Song by Talking Heads

from the album Fear of Music
- Released: August 3, 1979
- Genre: Pop/Rock
- Length: 4:01
- Label: Sire
- Songwriters: David Byrne; Jerry Harrison;
- Producers: Brian Eno; Talking Heads;

Official audio
- "Heaven" on YouTube

= Heaven (Talking Heads song) =

Song by Talking Heads

"Heaven" is a song by the American rock band Talking Heads, released on their third studio album Fear of Music (1979). The lyrics refer to heaven as "a place where nothing ever happens", where a party and a kiss repeat exactly the same way endlessly (though David Byrne has claimed the song was inspired by a UK bar of the same name).

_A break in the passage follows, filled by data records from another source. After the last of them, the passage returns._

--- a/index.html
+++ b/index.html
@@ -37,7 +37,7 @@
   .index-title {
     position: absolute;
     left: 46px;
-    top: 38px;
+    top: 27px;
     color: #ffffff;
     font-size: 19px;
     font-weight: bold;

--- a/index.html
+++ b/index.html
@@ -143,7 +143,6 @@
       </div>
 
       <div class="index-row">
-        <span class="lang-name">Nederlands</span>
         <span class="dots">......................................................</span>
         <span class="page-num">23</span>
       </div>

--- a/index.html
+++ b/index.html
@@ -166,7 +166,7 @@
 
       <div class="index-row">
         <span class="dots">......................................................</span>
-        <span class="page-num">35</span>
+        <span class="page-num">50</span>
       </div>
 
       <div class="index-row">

The song has been called "the calm after [the band's] unusual ominous storm" by Bill Janovitz of AllMusic and something "psychologists would certainly have a field day with" by author and The Guardian journalist Ian Gittins. Dave Bell, writing for quarterly UK magazine Ceasefire, argued that the song "epitomises pop as Samuel Beckett might write it: tedious, beautiful and desperate".

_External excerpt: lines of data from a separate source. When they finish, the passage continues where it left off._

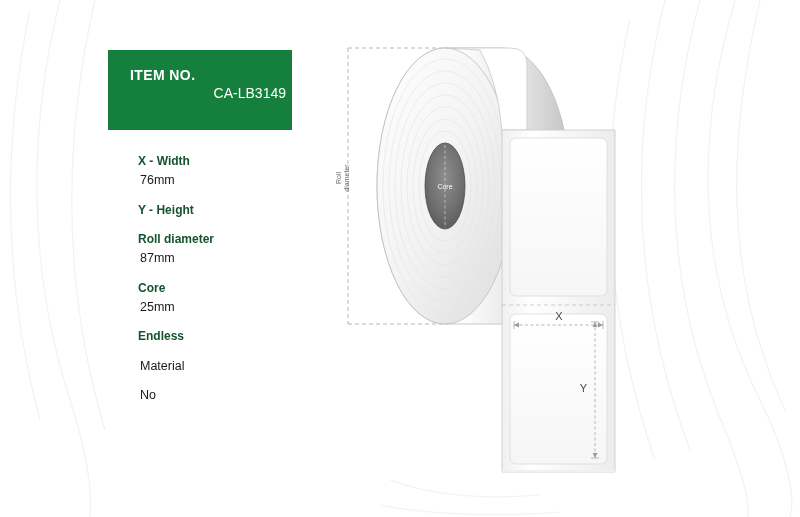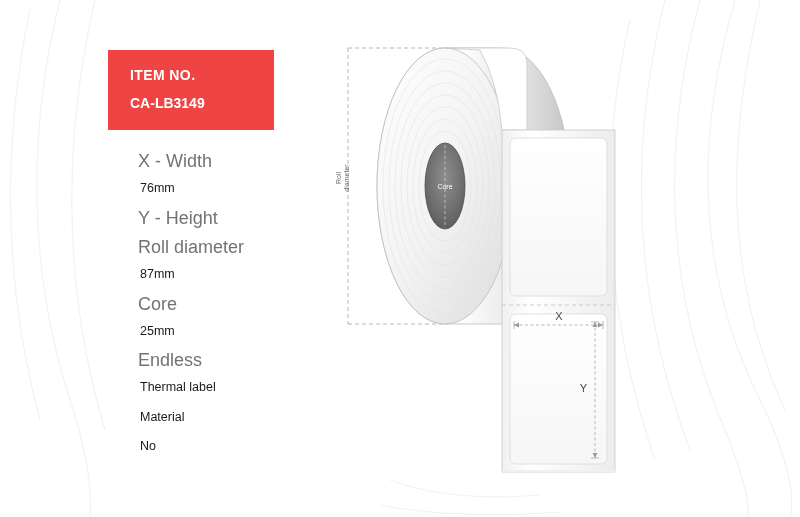--- a/index.html
+++ b/index.html
@@ -34,9 +34,9 @@
     position: absolute;
     left: 108px;
     top: 50px;
-    width: 166px;
+    width: 184px;
     height: 80px;
-    background: #ef4444;
+    background: #15803d;
     color: #ffffff;
     box-sizing: border-box;
     padding: 16px 6px 0 22px;

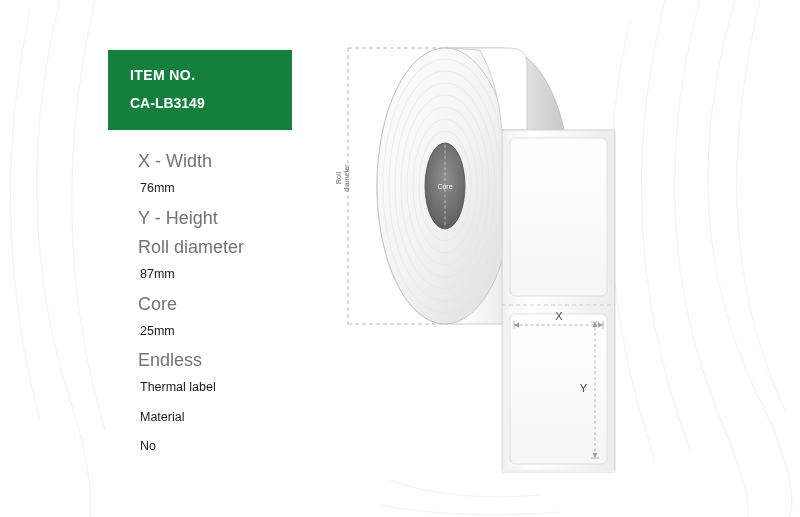--- a/index.html
+++ b/index.html
@@ -49,9 +49,9 @@
   }
   #item-header .item-value {
     font-size: 14px;
-    font-weight: bold;
+    font-weight: normal;
     line-height: 18px;
-    margin-top: 10px;
+    text-align: right;
   }
 
   

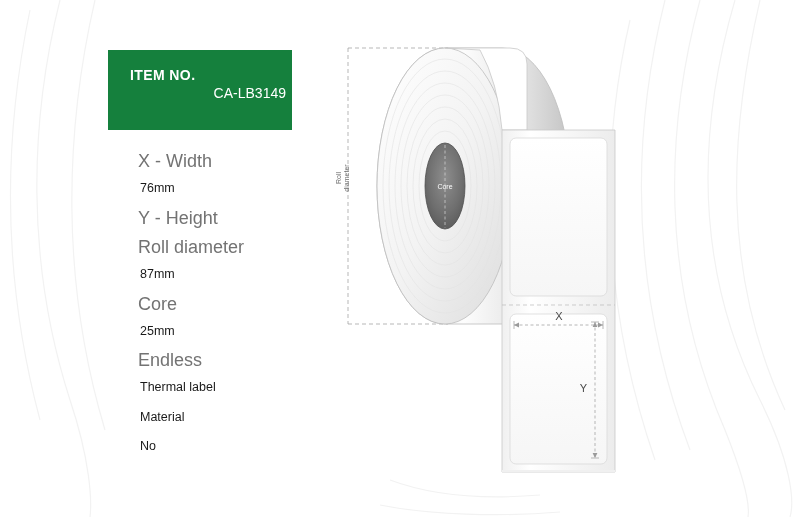--- a/index.html
+++ b/index.html
@@ -65,9 +65,9 @@
     margin-bottom: 13.5px;
   }
   .spec-term {
-    font-size: 18px;
-    font-weight: normal;
-    color: #737373;
+    font-size: 12px;
+    font-weight: bold;
+    color: #14532d;
     line-height: 16px;
   }
   .spec-val {

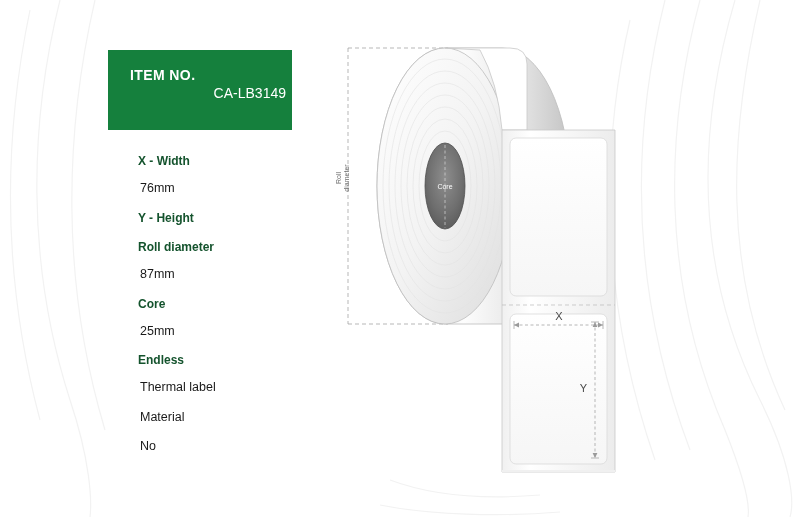--- a/index.html
+++ b/index.html
@@ -75,7 +75,7 @@
     font-weight: normal;
     color: #1a1a1a;
     line-height: 16px;
-    margin-top: 11px;
+    margin-top: 3px;
     padding-left: 2px;
   }
 

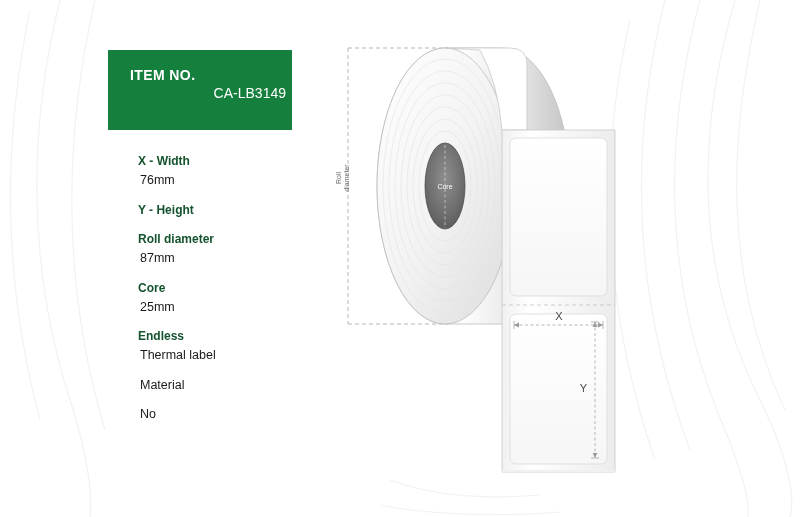--- a/index.html
+++ b/index.html
@@ -151,7 +151,6 @@
     </div>
     <div class="spec-row">
       <div class="spec-term">Endless</div>
-      <div class="spec-val">Thermal label</div>
     </div>
     <div class="spec-row">
     </div>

The song was performed live in their 1984 concert film Stop Making Sense, and a live recording from 1979 was included on the 2004 CD reissue of the band's 1982 live album The Name of This Band Is Talking Heads.

== Cover versions ==
In 1995, the song was covered by Australian singer Iva Davies and his band Icehouse on The Berlin Tapes, the soundtrack album accompanying the ballet Berlin, for which Icehouse performed live on stage.

In 1996, the song was covered by American jazz vocalist Jimmy Scott on his album of the same name and the My Sister's Keeper Soundtrack.

The song was covered by English singer Eric Burdon on his 2004 album My Secret Life and in 1985 by English band Simply Red for their debut studio album Picture Book.

A German-language cover of the song, "Der Weg in die Ferne", was recorded by Joachim Witt for his debut studio album Silberblick (1980).

In 1986, Thomas Di Leva made a Swedish-language adaptation of the song, named "Himlen". It was recorded for his album Pussel, and was also the B-side of his single "Snurra bakåt!"

Singer Q Lazzarus covered "Heaven" for the 1993 film Philadelphia (directed by Jonathan Demme, who had filmed Stop Making Sense). Her version was not available in its complete form until the release of the soundtrack from the documentary Goodbye Horses: The Many Lives of Q Lazzarus in 2025.

k.d. lang covered "Heaven" for her thirteenth studio album Sing It Loud (2011).

The National contributed a cover of "Heaven" to the 2024 Talking Heads tribute album Everyone's Getting Involved: A Tribute to Talking Heads' Stop Making Sense.